══ Given information ══
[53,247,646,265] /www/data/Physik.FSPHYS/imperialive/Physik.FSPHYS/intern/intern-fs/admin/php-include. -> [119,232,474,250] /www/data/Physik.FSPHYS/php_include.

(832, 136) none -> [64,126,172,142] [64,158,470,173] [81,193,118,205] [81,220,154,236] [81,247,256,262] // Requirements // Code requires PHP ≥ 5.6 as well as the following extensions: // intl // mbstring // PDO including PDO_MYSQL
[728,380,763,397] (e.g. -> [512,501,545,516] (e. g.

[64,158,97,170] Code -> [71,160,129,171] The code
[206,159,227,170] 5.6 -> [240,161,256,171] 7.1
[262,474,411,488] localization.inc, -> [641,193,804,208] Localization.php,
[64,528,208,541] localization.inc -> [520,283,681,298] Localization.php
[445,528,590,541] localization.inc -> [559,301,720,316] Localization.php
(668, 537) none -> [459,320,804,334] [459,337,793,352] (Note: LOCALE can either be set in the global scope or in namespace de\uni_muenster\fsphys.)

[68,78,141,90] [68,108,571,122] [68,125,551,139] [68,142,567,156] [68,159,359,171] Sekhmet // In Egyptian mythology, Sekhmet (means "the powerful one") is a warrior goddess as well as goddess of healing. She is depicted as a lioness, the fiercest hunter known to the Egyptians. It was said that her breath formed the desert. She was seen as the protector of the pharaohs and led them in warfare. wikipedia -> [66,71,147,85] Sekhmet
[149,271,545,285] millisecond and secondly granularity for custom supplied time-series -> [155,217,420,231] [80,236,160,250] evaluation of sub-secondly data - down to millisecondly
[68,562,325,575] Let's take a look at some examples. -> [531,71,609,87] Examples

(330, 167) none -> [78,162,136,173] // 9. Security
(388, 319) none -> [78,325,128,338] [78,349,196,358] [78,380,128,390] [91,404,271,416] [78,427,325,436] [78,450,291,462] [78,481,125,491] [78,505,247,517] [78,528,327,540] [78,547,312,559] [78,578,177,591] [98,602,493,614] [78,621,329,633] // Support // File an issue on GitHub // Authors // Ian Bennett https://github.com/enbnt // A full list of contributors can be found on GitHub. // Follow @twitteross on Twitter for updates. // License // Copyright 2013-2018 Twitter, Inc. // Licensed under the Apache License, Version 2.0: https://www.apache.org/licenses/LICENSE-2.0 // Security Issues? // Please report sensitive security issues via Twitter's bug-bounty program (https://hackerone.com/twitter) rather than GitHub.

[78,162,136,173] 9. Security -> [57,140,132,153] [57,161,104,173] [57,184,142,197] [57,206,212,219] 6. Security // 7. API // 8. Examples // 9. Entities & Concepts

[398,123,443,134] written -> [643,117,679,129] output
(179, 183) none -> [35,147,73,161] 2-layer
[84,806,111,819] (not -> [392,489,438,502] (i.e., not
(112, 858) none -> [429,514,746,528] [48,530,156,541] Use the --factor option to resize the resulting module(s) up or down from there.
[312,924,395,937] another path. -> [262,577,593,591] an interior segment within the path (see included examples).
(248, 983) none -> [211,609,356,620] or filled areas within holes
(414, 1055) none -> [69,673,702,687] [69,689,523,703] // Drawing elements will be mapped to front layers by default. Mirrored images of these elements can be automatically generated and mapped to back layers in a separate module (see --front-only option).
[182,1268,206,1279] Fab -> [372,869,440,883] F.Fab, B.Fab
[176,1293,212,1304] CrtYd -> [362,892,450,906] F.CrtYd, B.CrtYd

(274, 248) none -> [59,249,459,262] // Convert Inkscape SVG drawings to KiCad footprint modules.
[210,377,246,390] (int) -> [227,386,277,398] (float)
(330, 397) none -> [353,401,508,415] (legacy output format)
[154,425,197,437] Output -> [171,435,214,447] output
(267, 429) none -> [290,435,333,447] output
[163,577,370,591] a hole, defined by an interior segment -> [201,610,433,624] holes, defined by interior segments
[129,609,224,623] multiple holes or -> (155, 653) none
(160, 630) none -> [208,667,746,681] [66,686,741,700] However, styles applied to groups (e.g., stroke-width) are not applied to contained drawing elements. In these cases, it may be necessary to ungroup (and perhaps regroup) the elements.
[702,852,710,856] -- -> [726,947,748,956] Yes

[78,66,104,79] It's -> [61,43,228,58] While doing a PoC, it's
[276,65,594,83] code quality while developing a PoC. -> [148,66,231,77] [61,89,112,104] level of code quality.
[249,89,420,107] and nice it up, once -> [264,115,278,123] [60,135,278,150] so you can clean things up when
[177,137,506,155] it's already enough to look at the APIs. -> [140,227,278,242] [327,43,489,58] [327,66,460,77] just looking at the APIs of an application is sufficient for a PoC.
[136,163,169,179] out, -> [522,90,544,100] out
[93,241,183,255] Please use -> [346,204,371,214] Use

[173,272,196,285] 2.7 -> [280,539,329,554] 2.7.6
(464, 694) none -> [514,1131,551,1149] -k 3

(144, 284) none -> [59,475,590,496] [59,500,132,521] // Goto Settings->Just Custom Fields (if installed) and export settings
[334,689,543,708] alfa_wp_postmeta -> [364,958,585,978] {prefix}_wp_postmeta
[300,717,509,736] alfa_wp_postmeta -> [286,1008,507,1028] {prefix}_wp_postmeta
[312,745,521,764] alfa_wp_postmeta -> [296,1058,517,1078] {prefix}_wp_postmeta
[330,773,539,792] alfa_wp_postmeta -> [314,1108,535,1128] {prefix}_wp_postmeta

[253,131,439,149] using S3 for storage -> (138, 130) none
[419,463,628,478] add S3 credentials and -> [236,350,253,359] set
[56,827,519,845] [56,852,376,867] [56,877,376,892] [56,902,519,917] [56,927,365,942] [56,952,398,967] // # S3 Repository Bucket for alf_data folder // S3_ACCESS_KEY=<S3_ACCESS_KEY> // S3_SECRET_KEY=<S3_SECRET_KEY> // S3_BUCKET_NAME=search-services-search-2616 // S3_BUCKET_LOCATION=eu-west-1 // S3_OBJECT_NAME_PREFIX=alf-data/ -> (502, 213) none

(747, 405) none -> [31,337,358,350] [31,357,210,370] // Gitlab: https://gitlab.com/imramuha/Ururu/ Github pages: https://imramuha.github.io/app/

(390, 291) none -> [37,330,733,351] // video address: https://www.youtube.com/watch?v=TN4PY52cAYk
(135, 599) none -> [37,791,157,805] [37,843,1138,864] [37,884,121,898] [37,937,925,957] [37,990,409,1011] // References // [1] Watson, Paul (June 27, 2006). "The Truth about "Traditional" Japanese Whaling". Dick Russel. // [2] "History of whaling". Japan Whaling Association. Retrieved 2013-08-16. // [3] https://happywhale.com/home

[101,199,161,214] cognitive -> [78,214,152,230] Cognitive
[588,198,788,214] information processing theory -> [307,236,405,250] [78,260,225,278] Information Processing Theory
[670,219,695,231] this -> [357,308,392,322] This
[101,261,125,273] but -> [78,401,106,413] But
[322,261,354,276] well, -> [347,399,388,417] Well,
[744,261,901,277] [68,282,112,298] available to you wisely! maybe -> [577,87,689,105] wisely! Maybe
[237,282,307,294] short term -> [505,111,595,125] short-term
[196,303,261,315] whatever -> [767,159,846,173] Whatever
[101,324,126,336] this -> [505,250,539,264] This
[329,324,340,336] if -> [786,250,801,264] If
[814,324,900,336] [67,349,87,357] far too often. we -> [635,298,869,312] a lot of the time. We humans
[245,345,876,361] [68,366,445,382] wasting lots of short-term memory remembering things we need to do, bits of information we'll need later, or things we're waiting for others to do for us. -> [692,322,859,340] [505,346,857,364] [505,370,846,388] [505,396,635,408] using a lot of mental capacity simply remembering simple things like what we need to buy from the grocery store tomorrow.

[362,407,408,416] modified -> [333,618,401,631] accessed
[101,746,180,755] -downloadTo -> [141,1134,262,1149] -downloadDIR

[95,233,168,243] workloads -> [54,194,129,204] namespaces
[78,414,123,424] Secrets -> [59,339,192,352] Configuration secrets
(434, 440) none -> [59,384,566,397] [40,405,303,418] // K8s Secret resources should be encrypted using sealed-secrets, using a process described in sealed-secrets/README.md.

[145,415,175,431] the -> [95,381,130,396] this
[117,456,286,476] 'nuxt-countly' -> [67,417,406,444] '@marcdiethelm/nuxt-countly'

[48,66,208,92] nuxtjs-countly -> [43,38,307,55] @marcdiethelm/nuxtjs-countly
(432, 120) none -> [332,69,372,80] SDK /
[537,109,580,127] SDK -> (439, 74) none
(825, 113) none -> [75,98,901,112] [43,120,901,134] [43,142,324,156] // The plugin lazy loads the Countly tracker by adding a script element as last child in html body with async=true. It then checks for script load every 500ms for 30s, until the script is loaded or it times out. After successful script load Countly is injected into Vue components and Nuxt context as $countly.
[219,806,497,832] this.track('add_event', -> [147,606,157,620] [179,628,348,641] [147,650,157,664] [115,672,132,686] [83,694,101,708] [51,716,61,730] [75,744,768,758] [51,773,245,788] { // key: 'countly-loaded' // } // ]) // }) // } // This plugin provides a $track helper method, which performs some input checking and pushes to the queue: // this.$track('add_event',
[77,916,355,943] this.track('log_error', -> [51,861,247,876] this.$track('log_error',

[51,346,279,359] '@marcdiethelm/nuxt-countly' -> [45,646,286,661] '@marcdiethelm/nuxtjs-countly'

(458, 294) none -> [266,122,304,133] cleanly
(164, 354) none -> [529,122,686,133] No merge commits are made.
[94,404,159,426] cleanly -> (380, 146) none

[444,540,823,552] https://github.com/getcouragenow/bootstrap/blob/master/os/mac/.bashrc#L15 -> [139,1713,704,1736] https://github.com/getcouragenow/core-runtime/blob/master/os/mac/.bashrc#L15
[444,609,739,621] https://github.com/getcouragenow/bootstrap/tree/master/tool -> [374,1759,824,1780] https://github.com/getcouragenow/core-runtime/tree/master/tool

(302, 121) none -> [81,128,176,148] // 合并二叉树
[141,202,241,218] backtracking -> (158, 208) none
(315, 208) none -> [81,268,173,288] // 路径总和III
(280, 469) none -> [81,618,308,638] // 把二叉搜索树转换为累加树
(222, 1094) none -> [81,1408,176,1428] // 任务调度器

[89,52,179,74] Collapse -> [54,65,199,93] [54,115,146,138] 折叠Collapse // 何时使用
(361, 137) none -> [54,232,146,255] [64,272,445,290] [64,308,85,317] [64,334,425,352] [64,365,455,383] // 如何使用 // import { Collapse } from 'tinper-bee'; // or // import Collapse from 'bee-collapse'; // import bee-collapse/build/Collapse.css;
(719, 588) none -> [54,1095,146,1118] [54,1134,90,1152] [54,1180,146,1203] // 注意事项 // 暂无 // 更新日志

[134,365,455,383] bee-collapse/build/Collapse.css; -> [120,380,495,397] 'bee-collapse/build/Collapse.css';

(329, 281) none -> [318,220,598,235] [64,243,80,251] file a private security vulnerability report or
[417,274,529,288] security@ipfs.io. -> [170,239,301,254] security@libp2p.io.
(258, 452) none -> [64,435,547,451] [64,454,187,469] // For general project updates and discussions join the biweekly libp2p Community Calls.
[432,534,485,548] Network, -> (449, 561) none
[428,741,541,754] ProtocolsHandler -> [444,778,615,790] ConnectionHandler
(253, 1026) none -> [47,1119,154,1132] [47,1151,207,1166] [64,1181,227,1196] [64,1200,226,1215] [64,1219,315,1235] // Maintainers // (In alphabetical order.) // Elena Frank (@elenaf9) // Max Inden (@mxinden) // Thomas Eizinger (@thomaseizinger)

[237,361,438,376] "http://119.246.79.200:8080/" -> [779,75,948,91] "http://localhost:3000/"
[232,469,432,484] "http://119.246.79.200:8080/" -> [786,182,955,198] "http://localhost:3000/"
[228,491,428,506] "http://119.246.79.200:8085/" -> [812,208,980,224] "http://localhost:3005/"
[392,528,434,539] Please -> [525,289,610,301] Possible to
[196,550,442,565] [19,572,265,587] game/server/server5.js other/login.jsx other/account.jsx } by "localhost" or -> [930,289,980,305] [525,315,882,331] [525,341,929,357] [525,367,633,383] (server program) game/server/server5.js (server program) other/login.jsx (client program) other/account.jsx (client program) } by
═══
— Task statement —
Beginning at the line above with "[68,562,325,575] Let's take" and finishing at the line with "(330, 167) none", return each line exactly and return nothing else.

— Task solution —
[68,562,325,575] Let's take a look at some examples. -> [531,71,609,87] Examples

(330, 167) none -> [78,162,136,173] // 9. Security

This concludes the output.